A great tool with an easy setup and helpful error logs
What is our primary use case?
We currently have an error monitor to monitor errors on our prod environment. Once we hit a certain threshold, we get an alert on Slack. This helps address issues the moment they happen before our users notice.
We also utilize synthetic tests on many pages on our site. They're easy to set up and are great for pinpointing when a bug is shipped, but they may take down a less visited page that we aren't immediately aware of. It's a great extra check to make sure the code we ship is free of bugs.
How has it helped my organization?
The synthetic tests have been invaluable. We use them to check various pages and ensure functionality across multiple areas. Furthermore, our error monitoring alerts have been crucial in letting us know of problems the moment they pop up.
Datadog has been a great tool, and all of our teams utilize many of its features. We have regular mob sessions where we look at our Datadog error logs and see what we can address as a team. It's been great at providing more insight into our users and logging errors that can be fixed.
What is most valuable?
The error logs have been super helpful in breaking down issues affecting our users. Our monitors let us know once we hit a certain threshold as well, which is good for momentary blips and issues with third-party providers or rollouts that we have in the works. Just last week, we had a roll-out where various features were broken due to a change in our backend API. Our Datadog logs instantly notified us of the issues, and we could troubleshoot everything much more easily than just testing blind. This was crucial to a successful rollout.
What needs improvement?
I honestly can't think of anything that can be improved. We've started using more and more features from our Datadog account and are really grateful for all of the different ways we can track and monitor our site.

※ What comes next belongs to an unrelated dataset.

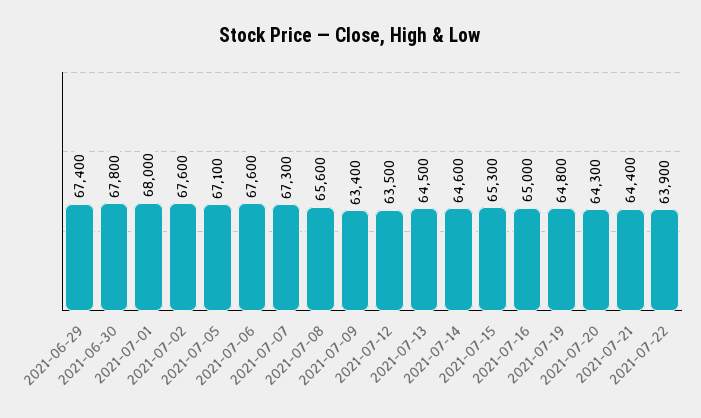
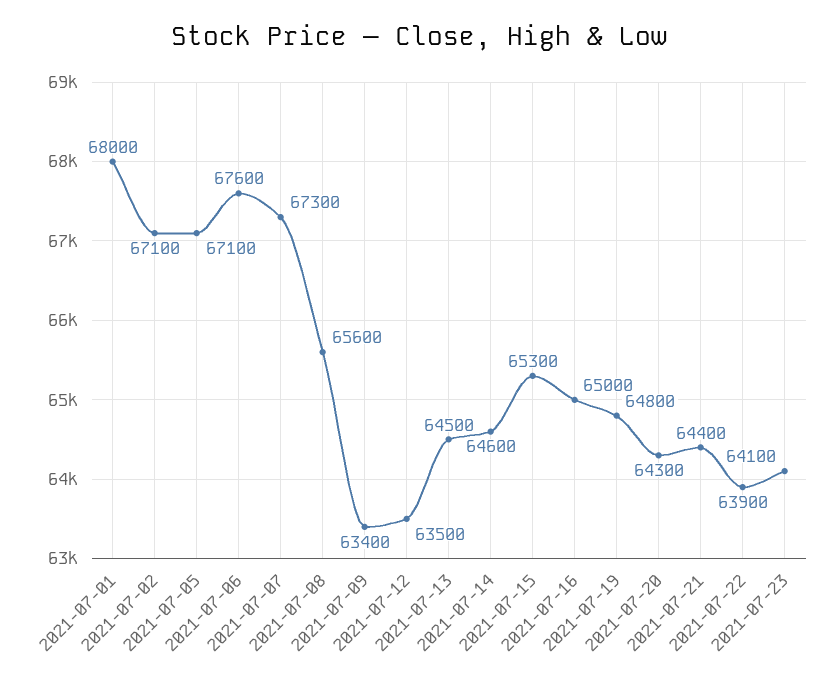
2021-06-29: 67400 -> none
2021-06-30: 67800 -> none
2021-07-02: 67600 -> 67100
2021-07-23: none -> 64100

We did have an issue where a synthetic test was set up before the holiday break, and we were quickly charged a great amount. Our team worked with Datadog, and they were able to help us out since it was inadvertent on our end and was a user error. That was greatly appreciated and something that helped start our relationship with the Datadog team.
For how long have I used the solution?
We've been using Datadog for several months. We started with the synthetic tests and now use It for error handling and in many other ways.

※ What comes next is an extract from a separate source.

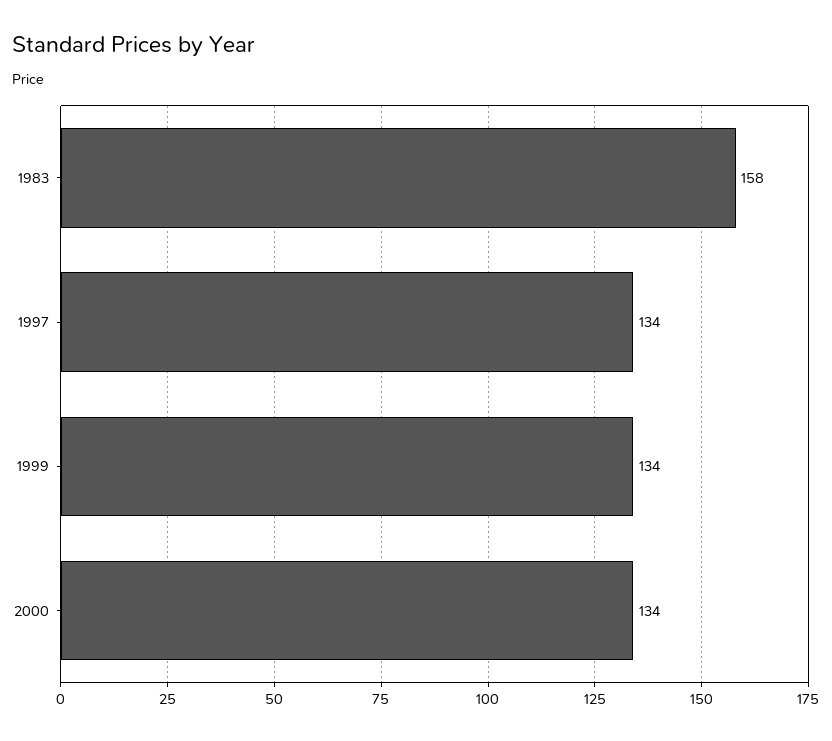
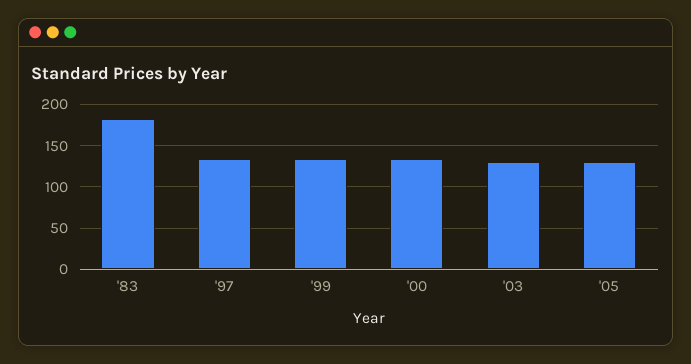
1983: 158 -> 180
'03: none -> 130
'05: none -> 130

What do I think about the stability of the solution?
Stability has been great. We've had no issues so far.
What do I think about the scalability of the solution?
The solution is very easy to scale. We've used it on multiple clients.
How are customer service and support?
We had a dev who had set up a synthetic test that was running every five minutes in every single region over the holiday break last year. The Datadog team was great and very understanding and we were able to work this out with them.
How would you rate customer service and support?
Which solution did I use previously and why did I switch?
We didn't have any previous solution. At a previous company, I've used Sentry. However, I also find Datadog to be much easier, plus the inclusion of synthetic tests is awesome.
How was the initial setup?
The documentation was great and our setup was easy.
What about the implementation team?
We implemented the solution in-house.
What was our ROI?
This has had a great ROI as we've been able to address critical bugs that have been found via our Datadog tools.
What's my experience with pricing, setup cost, and licensing?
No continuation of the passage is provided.